Yeah, I know not all of us do things for money, but if you do the things in the beginning that make money, you'll then have enough money to do all the public good/charity/open source stuff you want.
Removing barriers to distribution makes perfect sense to me, academia is a publicly subsidized institution, as such its products should be available without restriction to the public. I think incorporating capitalism's incentive system in academia is dangerous. As you said, education should be the incentive, not money. Having money be the incentive causes researchers to not share their work with each other and undermines the credibility of the academic process. There was a good article in the Atlantic a while back about this, see here.

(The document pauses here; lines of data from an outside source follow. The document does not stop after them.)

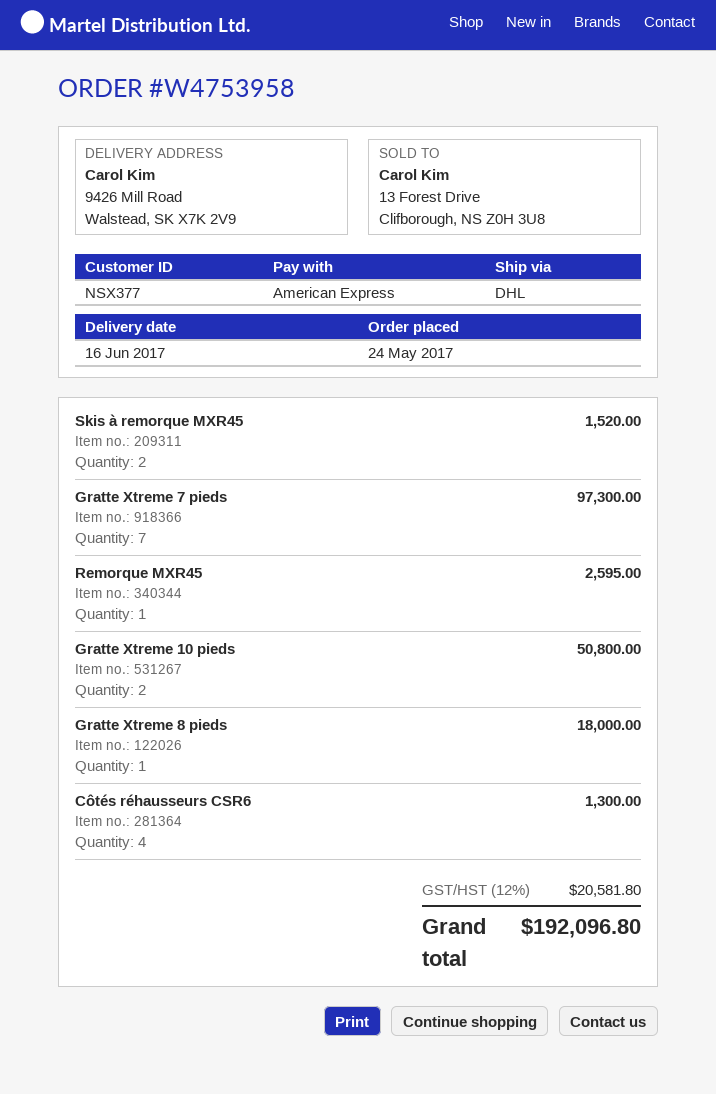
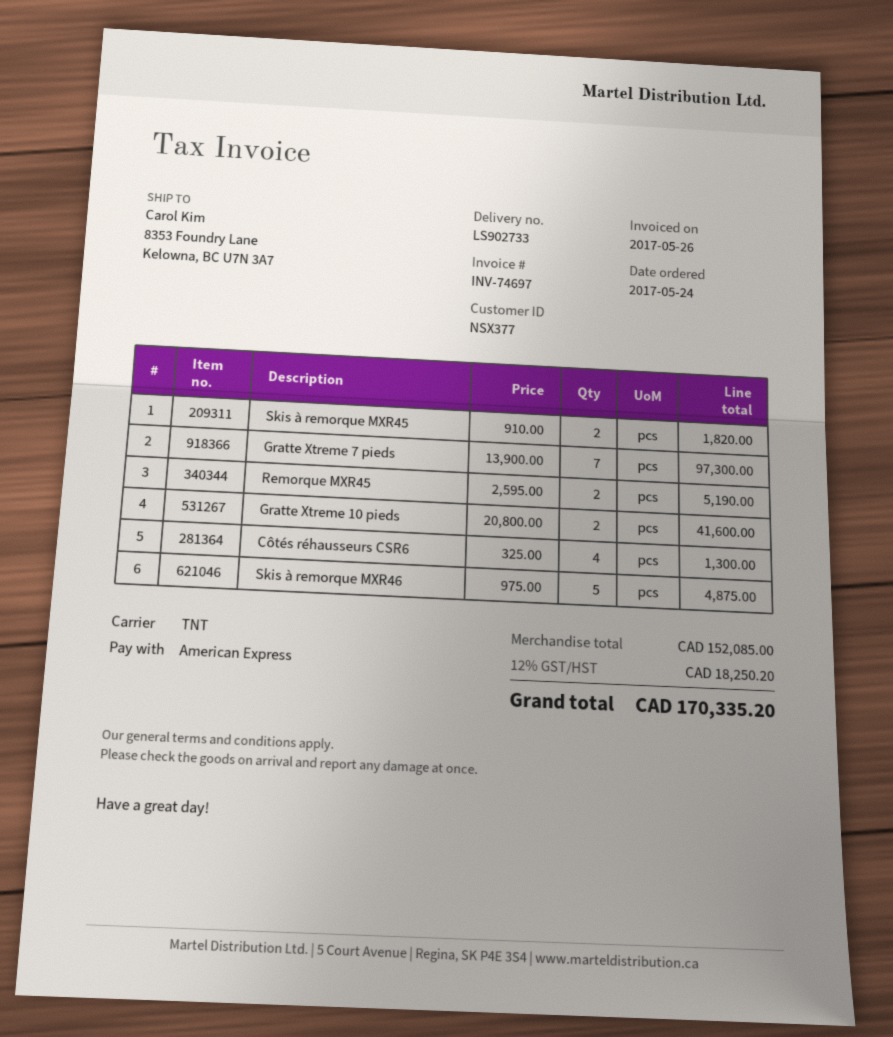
shipping method: DHL -> TNT
ship to: 9426 Mill Road, Walstead, SK X7K 2V9 -> 8353 Foundry Lane, Kelowna, BC U7N 3A7
Skis à remorque MXR45: 2 for 1520.00 -> 2 for 1820.00
Remorque MXR45: 1 for 2595.00 -> 2 for 5190.00
Gratte Xtreme 10 pieds: 2 for 50800.00 -> 2 for 41600.00
Gratte Xtreme 8 pieds: 1 for 18000.00 -> none
Skis à remorque MXR46: none -> 5 for 4875.00
tax: 12% = 20581.80 -> 12% = 18250.20
total: 192096.80 -> 170335.20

The biggest barrier that I can see is the cozy relationship between the publishers and the old boy academic network. They both can profit more under restricted distribution than open distribution. More public investment in academia would lessen the need for academics to turn to capitalism for incentive. There is some awareness of this issue afoot on campuses but there is no movement by academics that I am aware of.

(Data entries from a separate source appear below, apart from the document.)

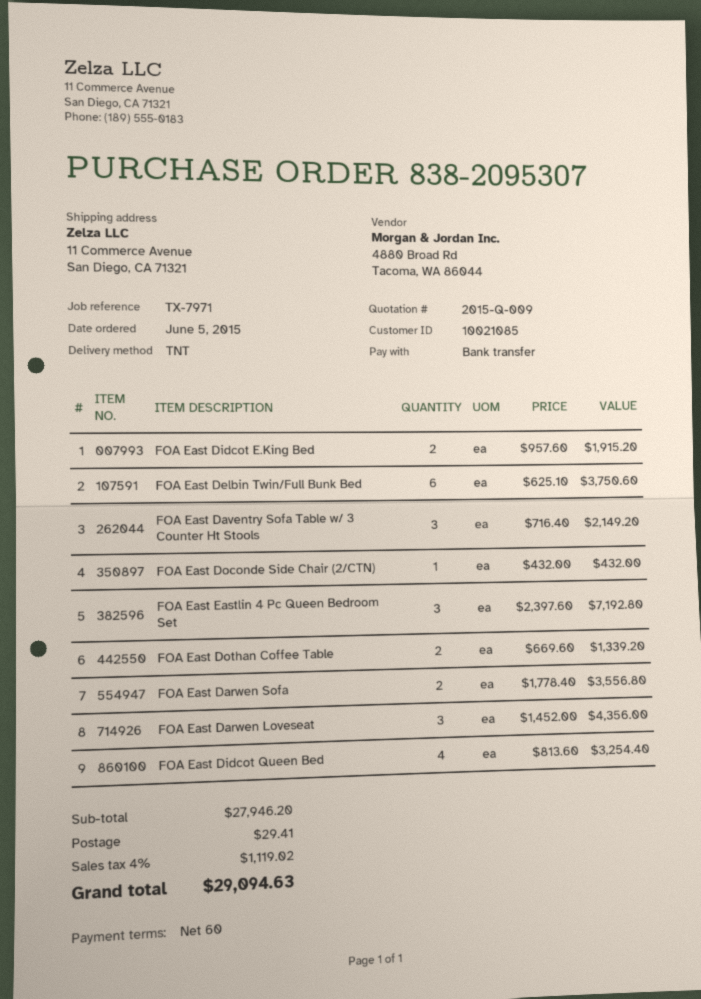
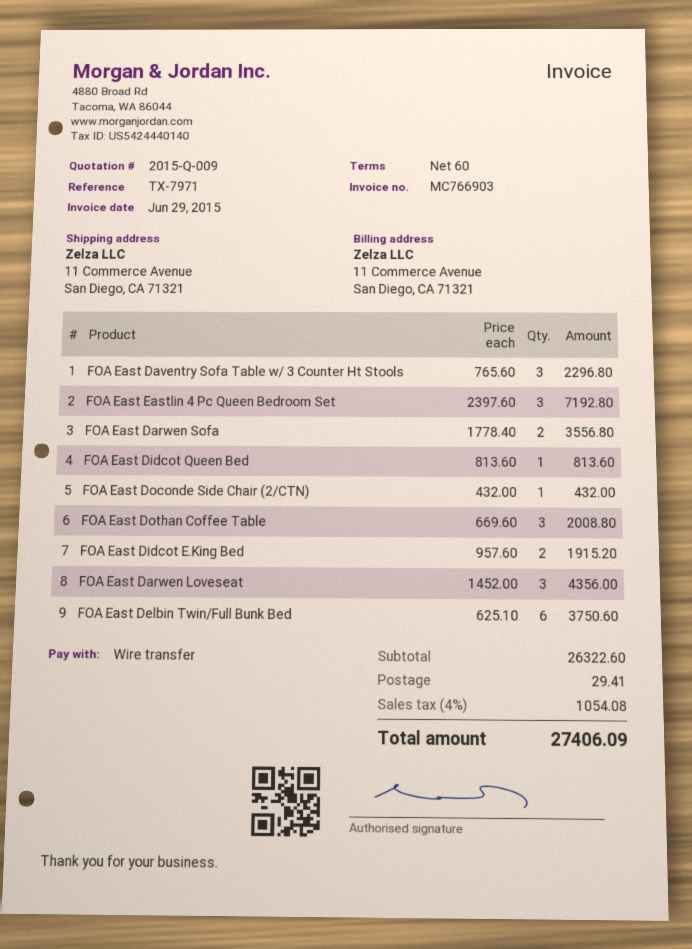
FOA East Daventry Sofa Table w/ 3 Counter Ht Stools: 3 x 716.40 = 2149.20 -> 3 x 765.60 = 2296.80
FOA East Dothan Coffee Table: 2 x 669.60 = 1339.20 -> 3 x 669.60 = 2008.80
FOA East Didcot Queen Bed: 4 x 813.60 = 3254.40 -> 1 x 813.60 = 813.60
subtotal: 27946.20 -> 26322.60
tax: 4% = 1119.02 -> 4% = 1054.08
total: 29094.63 -> 27406.09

There was at least one physical book published long ago (using the first Xerox for the 3rd? edition) called the Principia Discordia - and it was copylefted. Long before OSS. The result was that anyone could publish it - and you were free to make copies of it.
This didn't make it free, but it did make it legal to take it to Kinko's (once kinko's was invented) It has been through at least 5 publishers, most of whom seem to have added some material. But the $s work out like this: each publisher makes a small amount of money - the writers get nothing (except publicity...) You certainly COULD do this with a textbook - and I bet you could find someone to print it, since they wouldn't have to pay YOU royalties... but maybe you'd have to find a small publisher, or possibly you'd have to do it yourself (isn't that what "university press"s were all about?)

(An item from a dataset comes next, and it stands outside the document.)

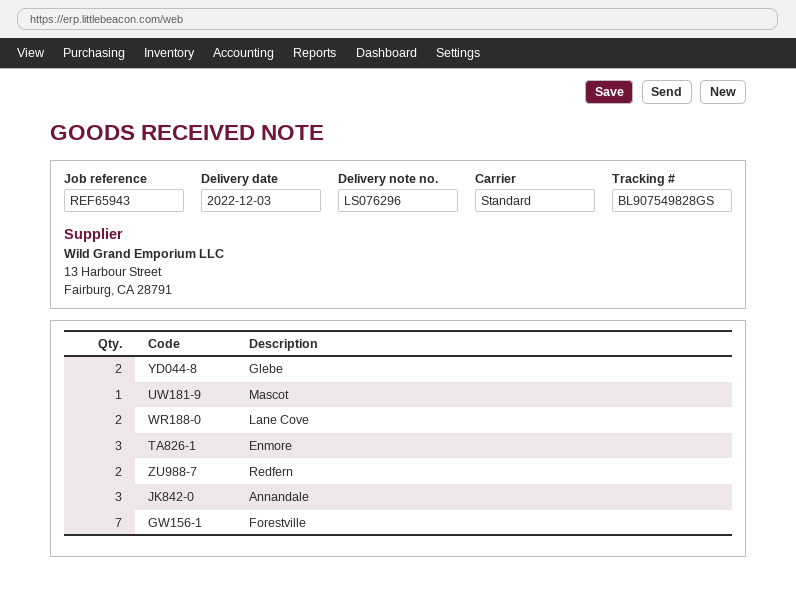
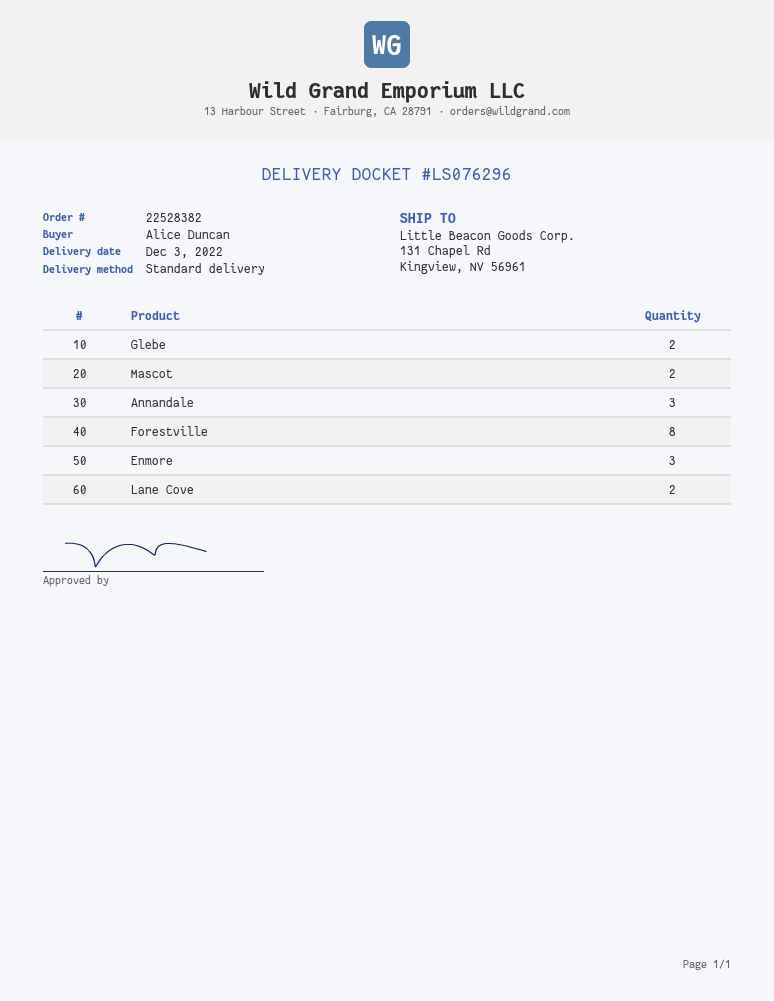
Mascot: 1 -> 2
Redfern: 2 -> none
Forestville: 7 -> 8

you already have the "source" to a book...
I think a more appropriate model might be traditional copyrighting and automatic non-exclusive licenses. Say you normally get $10/copy of a book as a royalty (I've no idea the realism here) instead refuse to sign an exclusivity agreement, and offer $5, or $2. Large publishers might walk away, but some probably won't... people DO publish dead people's works that aren't exclusive, so you might be able to convince them.
Then sell more than one license. Sell them online for a single copy. You can even inflate the single-copy license by calling the pub rate a volume discount.(IGNORE the fact that someone can print 50... you cannot reasonably prevent it - but sue if they SELL them without paying your license) This can work even if you don't have the original deal with any brick-and-mortar pub, but it'd work better if you start with at least one, so it exists in hard format.
Then give out electronic ones incl updates free to anyone who gives you a good critique - including refunding the fee of someone who paid for it. And advertise this fact up front.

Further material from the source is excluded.